** Exercise **
Look at the data below and print exactly the lines from its first line through the line with "(276, 400) none -> [247,396,275,411] api //"; the pictures stay out of the copy.

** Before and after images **
"""

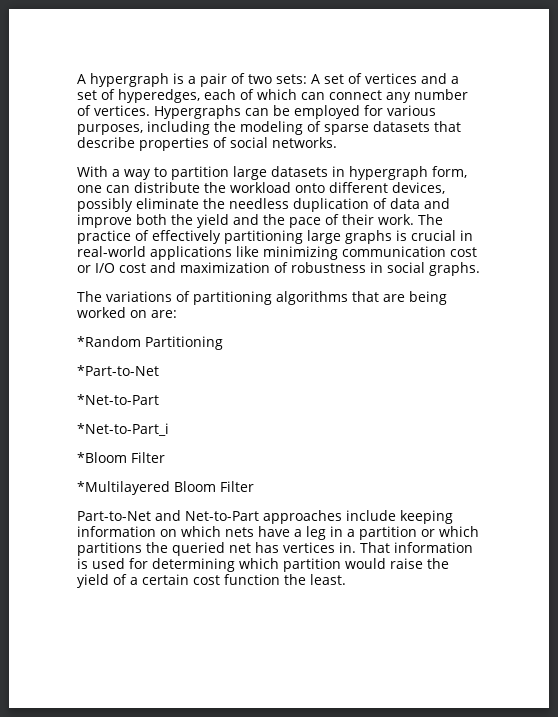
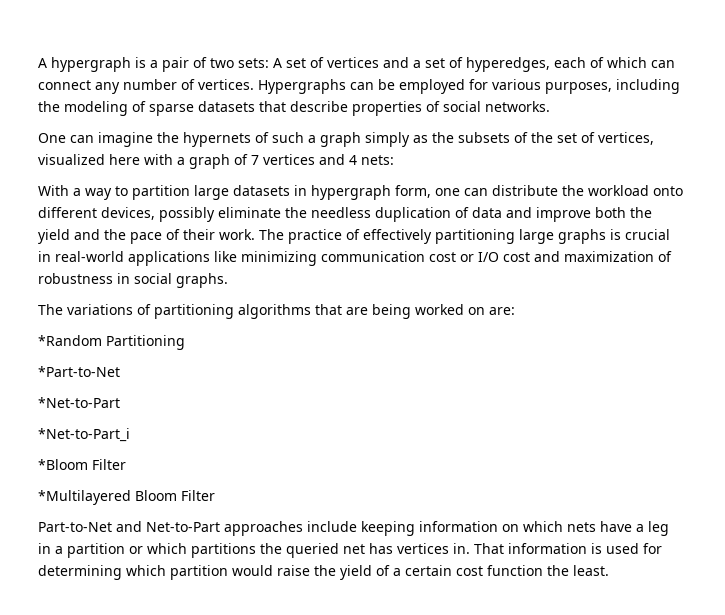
(337, 142) none -> [38,132,654,147] [38,154,394,169] // One can imagine the hypernets of such a graph simply as the subsets of the set of vertices, visualized here with a graph of 7 vertices and 4 nets:

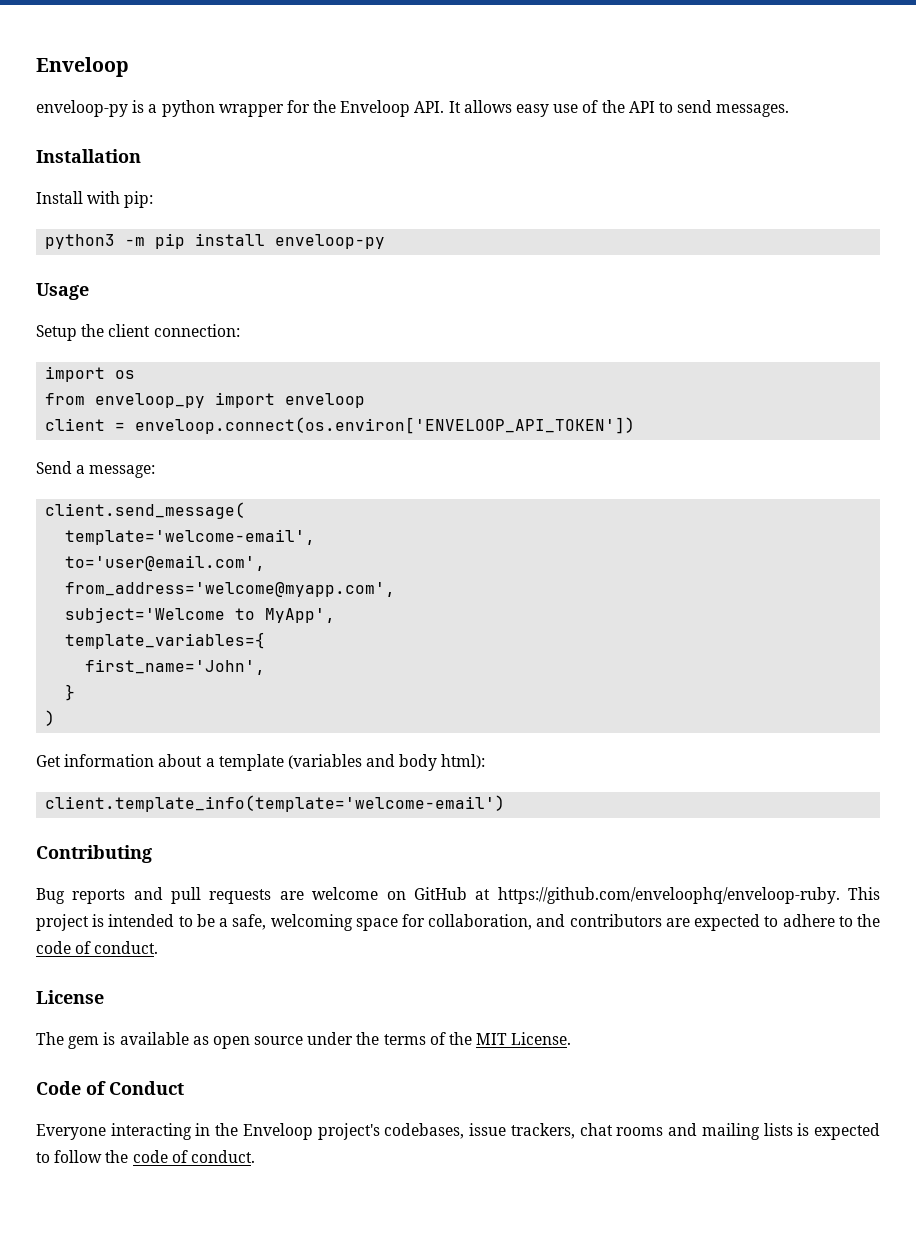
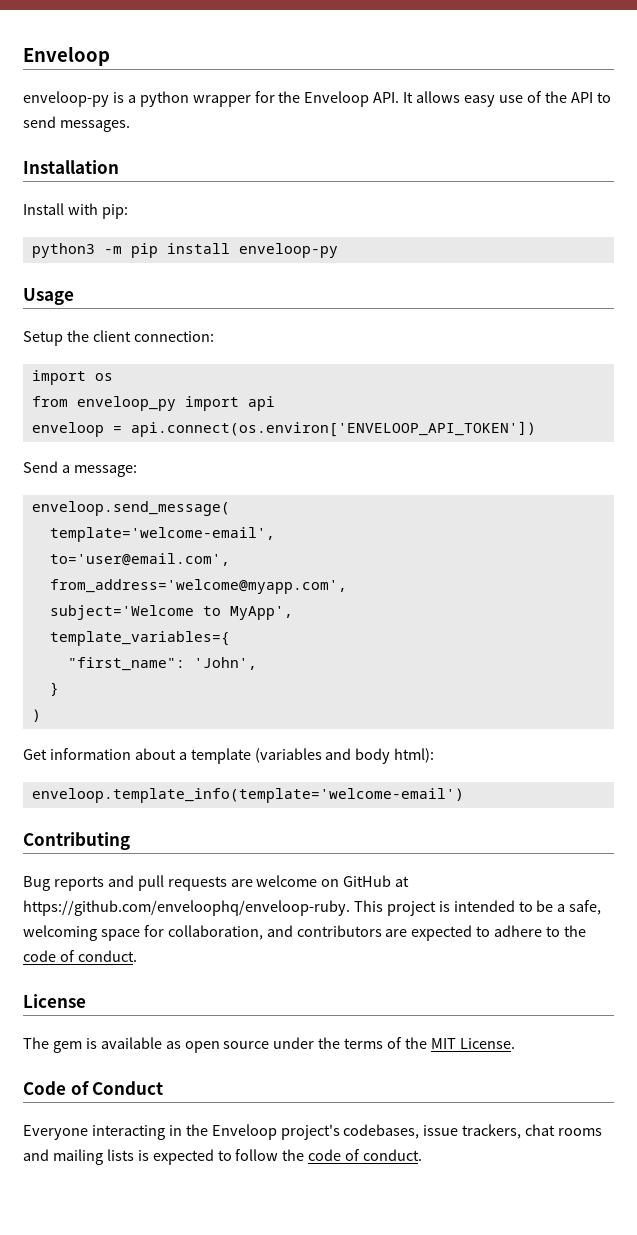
(276, 400) none -> [247,396,275,411] api //
[45,417,636,434] // client = enveloop.connect(os.environ['ENVELOOP_API_TOKEN']) -> [112,421,536,437] = api.connect(os.environ['ENVELOOP_API_TOKEN'])
[45,502,246,519] client.send_message( -> [31,501,230,516] enveloop.send_message(
[85,659,266,675] first_name='John', -> [67,657,257,671] "first_name": 'John',
[45,795,506,812] client.template_info(template='welcome-email') -> [31,788,464,803] enveloop.template_info(template='welcome-email')

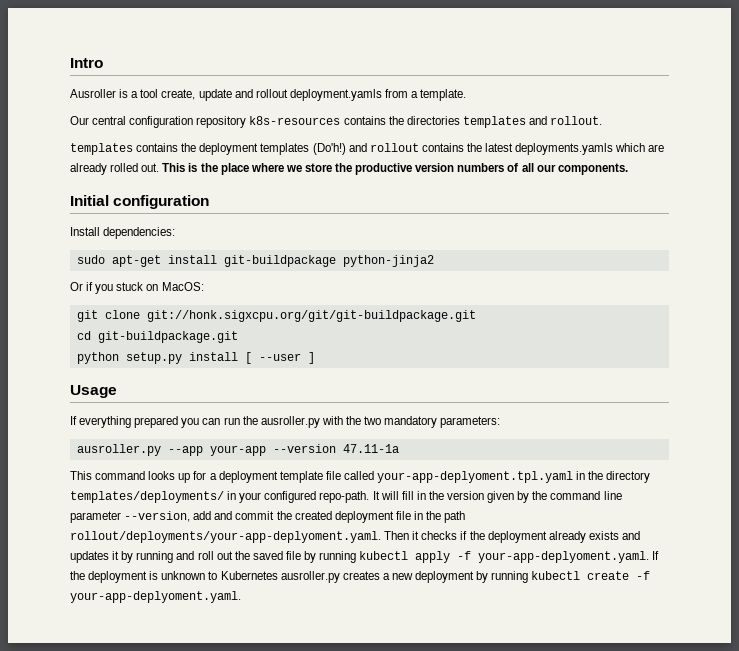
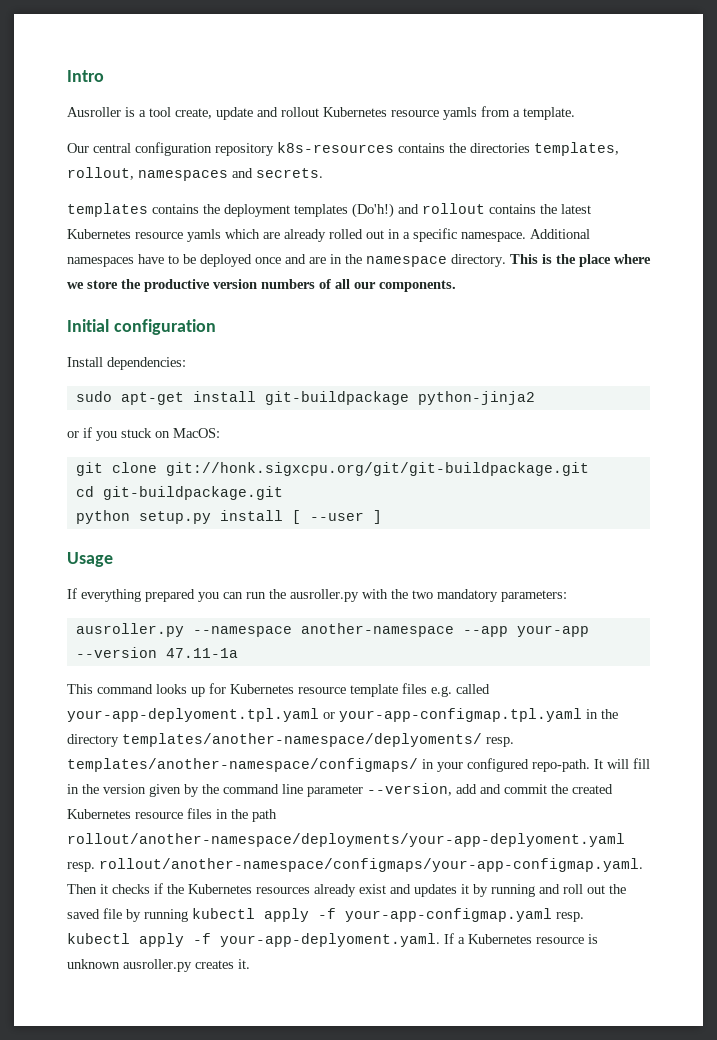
[289,89,382,101] deployment.yamls -> [323,107,477,120] Kubernetes resource yamls
[462,116,603,128] templates and rollout. -> [534,142,619,156] [67,167,323,181] templates, rollout, namespaces and secrets.
[515,143,614,155] deployments.yamls -> [67,229,221,242] Kubernetes resource yamls
[141,163,160,172] out. -> [366,228,590,242] [67,254,506,267] out in a specific namespace. Additional namespaces have to be deployed once and are in the namespace directory.
[70,282,83,291] Or -> [67,431,79,438] or
(161, 450) none -> [192,623,454,637] --namespace another-namespace
[209,471,651,483] [70,491,224,503] a deployment template file called your-app-deplyoment.tpl.yaml in the directory templates/deployments/ -> [230,683,490,697] [67,708,618,722] [67,733,514,747] [67,758,418,772] Kubernetes resource template files e.g. called your-app-deplyoment.tpl.yaml or your-app-configmap.tpl.yaml in the directory templates/another-namespace/deplyoments/ resp. templates/another-namespace/configmaps/
[334,511,466,523] [70,531,381,543] deployment file in the path rollout/deployments/your-app-deplyoment.yaml. -> [67,808,277,822] [67,833,625,847] [67,858,643,872] Kubernetes resource files in the path rollout/another-namespace/deployments/your-app-deplyoment.yaml resp. rollout/another-namespace/configmaps/your-app-configmap.yaml.
[487,531,619,543] deployment already exists -> [188,884,386,897] Kubernetes resources already exist
[478,551,660,563] [70,571,651,583] [70,591,241,603] your-app-deplyoment.yaml. If the deployment is unknown to Kubernetes ausroller.py creates a new deployment by running kubectl create -f your-app-deplyoment.yaml. -> [345,908,584,922] [67,933,598,947] [67,959,250,972] your-app-configmap.yaml resp. kubectl apply -f your-app-deplyoment.yaml. If a Kubernetes resource is unknown ausroller.py creates it.

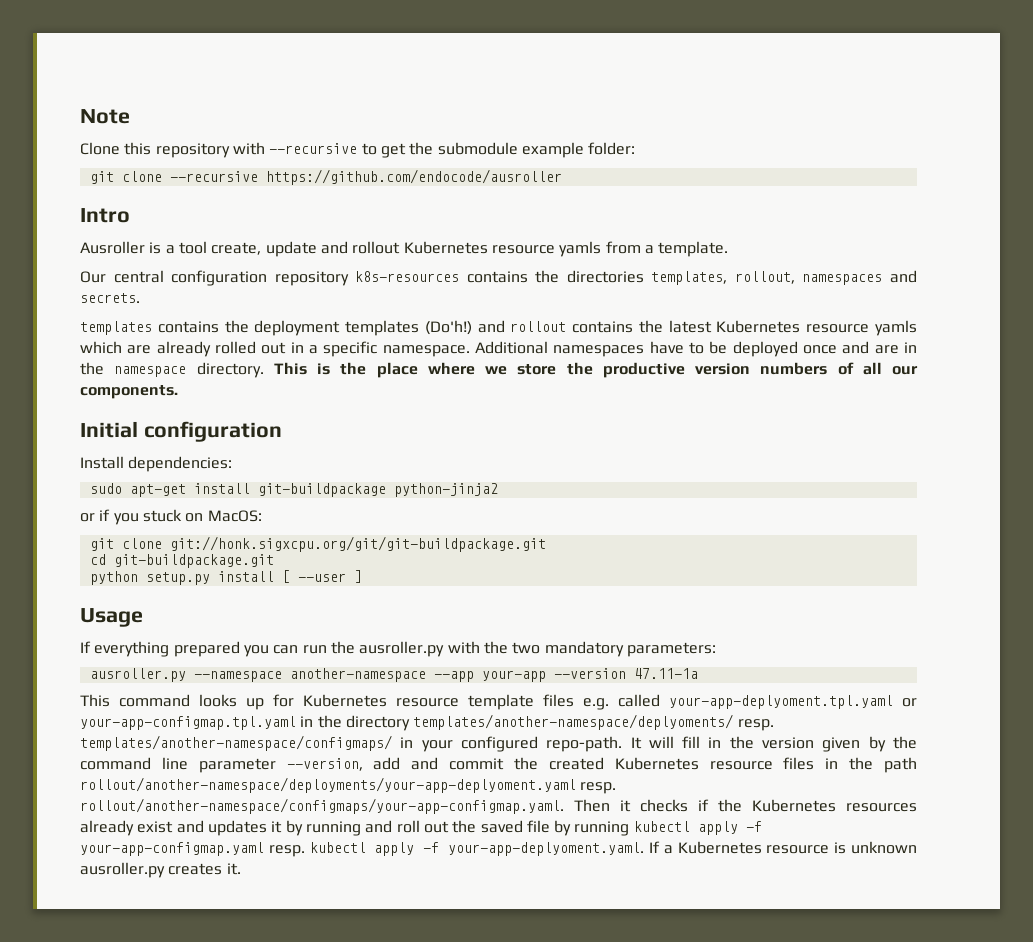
(67, 76) none -> [80,109,130,124] [80,142,636,158] [89,169,562,185] Note // Clone this repository with --recursive to get the submodule example folder: // git clone --recursive https://github.com/endocode/ausroller //

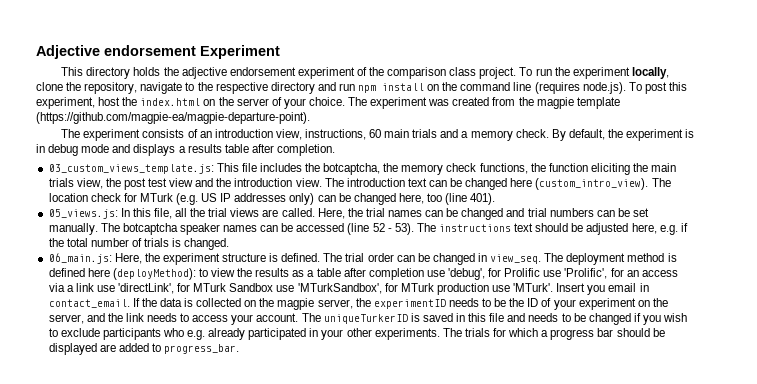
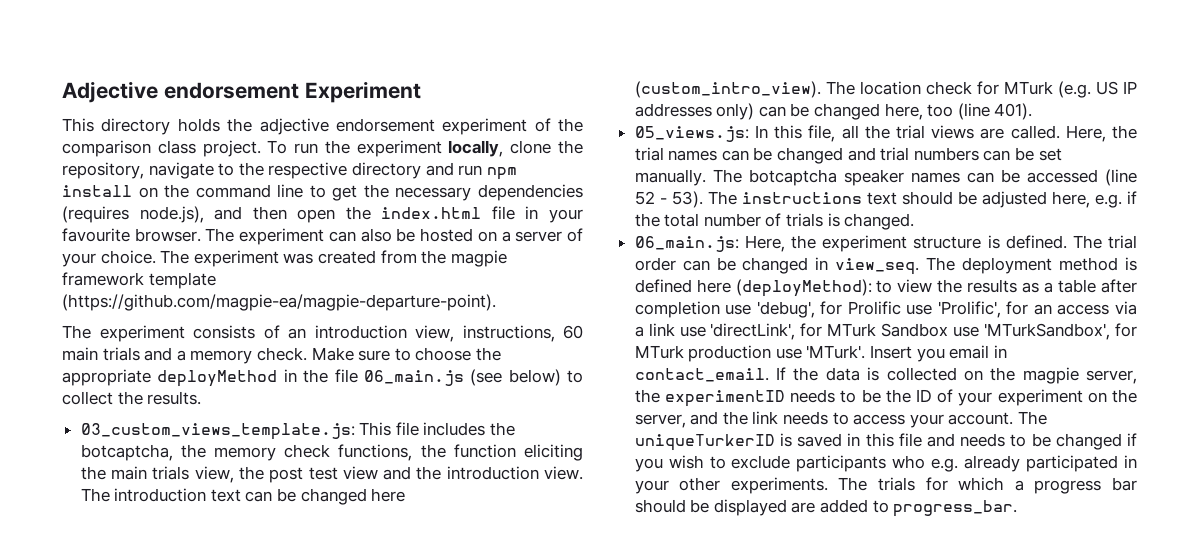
[534,82,687,94] [36,97,234,109] (requires node.js). To post this experiment, host the index.html on the -> [309,184,583,201] [62,206,583,223] [62,228,511,245] to get the necessary dependencies (requires node.js), and then open the index.html file in your favourite browser. The experiment can also be hosted on a
(574, 103) none -> [62,272,144,286] framework
[551,129,695,141] [36,144,335,156] By default, the experiment is in debug mode and displays a results table after completion. -> [311,347,501,361] [62,369,583,387] [62,391,202,405] Make sure to choose the appropriate deployMethod in the file 06_main.js (see below) to collect the results.

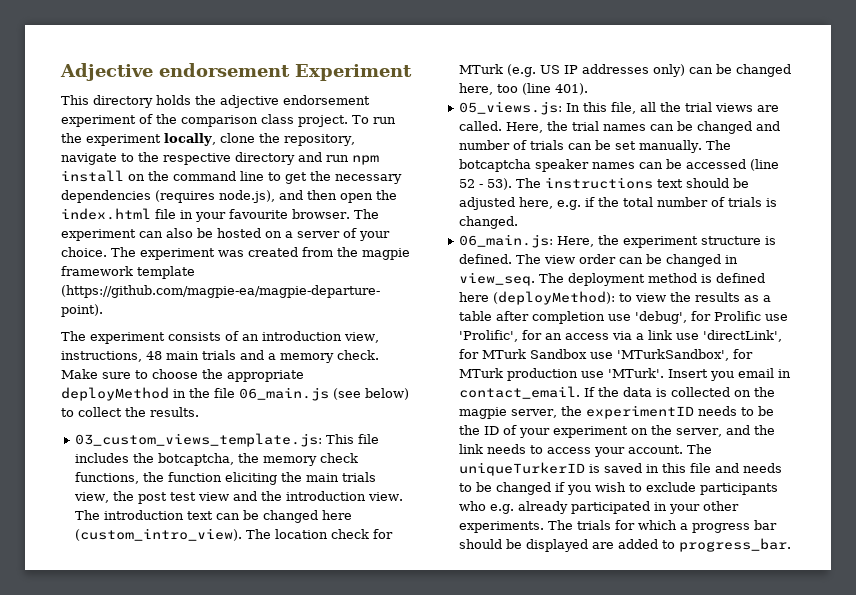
[563,325,583,339] 60 -> [146,351,162,360] 48
[880,147,979,161] trial numbers -> [458,140,564,150] number of trials
[1108,235,1137,249] trial -> [543,255,575,264] view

"""

** Answer space **
(337, 142) none -> [38,132,654,147] [38,154,394,169] // One can imagine the hypernets of such a graph simply as the subsets of the set of vertices, visualized here with a graph of 7 vertices and 4 nets:

(276, 400) none -> [247,396,275,411] api //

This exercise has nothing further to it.